Research

Top 5 Chinese AFM Research Papers

Zilei Yi

Last month we were pleased to welcome a new addition to the Team, Zilei (Chris) Yi, our new Chinese-speaking Sales Coordinator who recently graduated from the University of Bristol with a MEng in Aerospace Engineering.

Chris has been working hard learning the ropes and beginning to expand our operations into China. He also kindly treated our team to rice crackers (旺旺雪饼) during the Chinese New Year’s celebrations earlier this month – a welcome treat to hungry stomachs before our lunch break!
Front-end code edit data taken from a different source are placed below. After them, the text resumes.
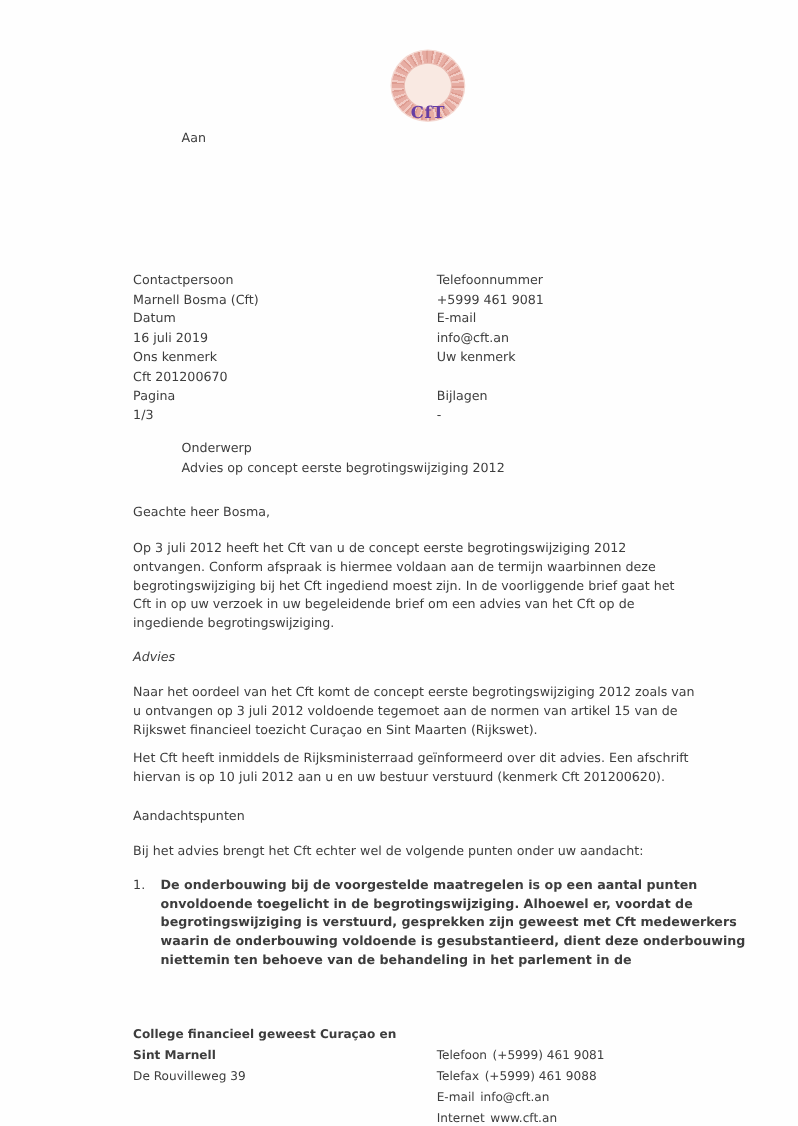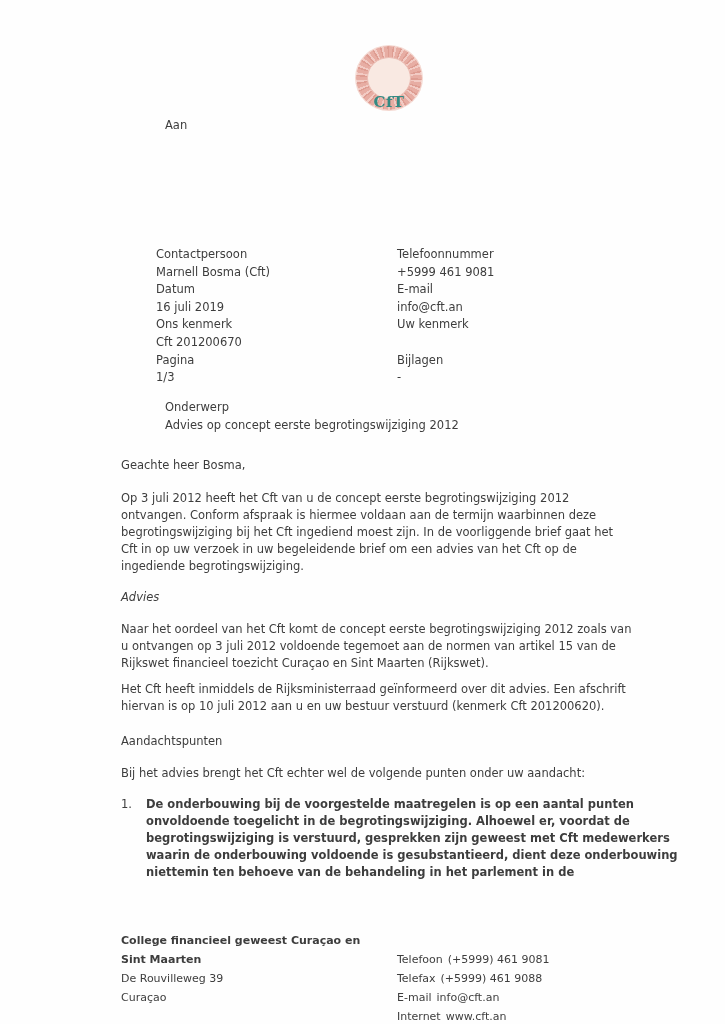"CfT" .logo-text { color: #0f766e -> #4c1d95 }
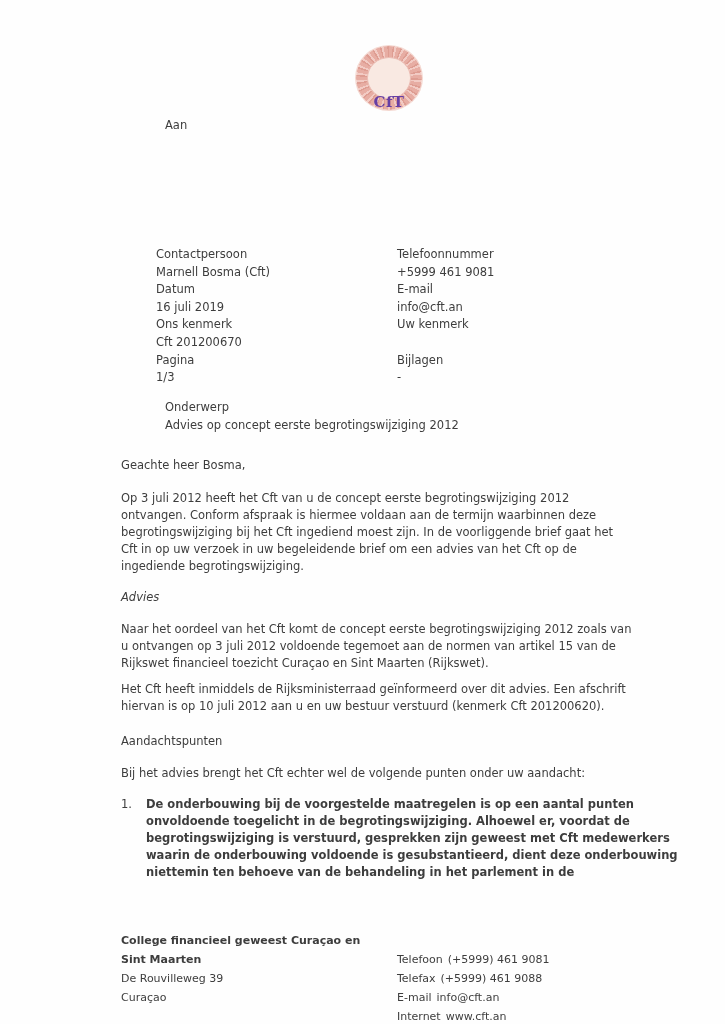"Contactpersoon" .meta-left { margin-left: 35px -> none }
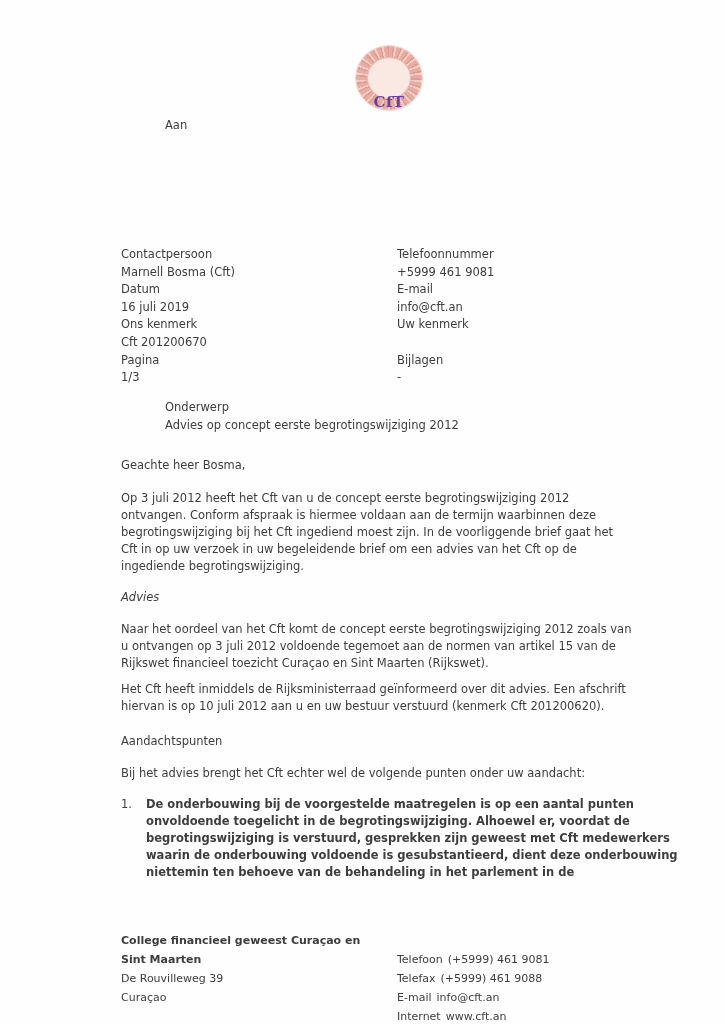"Sint Maarten" div.org { text: Maarten -> Marnell }
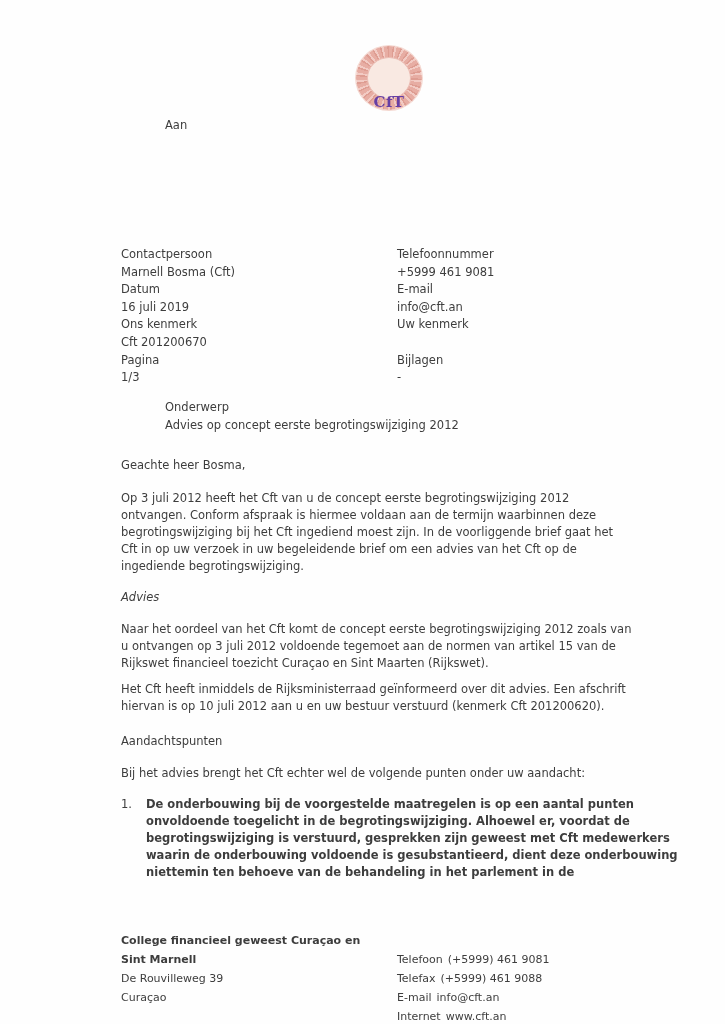"Curaçao" div { html: <div>Curaçao</div> -> none }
Alongside snack-dispensing, Chris has read a plethora of AFM research by Chinese scientists during his first month. In this blog, he shares his favourite Chinese AFM research papers, new and old, and from a variety of disciplines.

It was fascinating to see many Chinese researchers using AFM on not only the samples we expect, but also those that are not traditionally imaged with AFM.

1. Drug-induced changes of topography and elasticity in living B lymphoma cells

Atomic force microscopy (AFM) allows scientists to characterise the surface topography and biophysical properties of living cells, however a lack of adequate cellular immobilisation methods had meant AFM imaging of living, suspended mammalian cells was challenging.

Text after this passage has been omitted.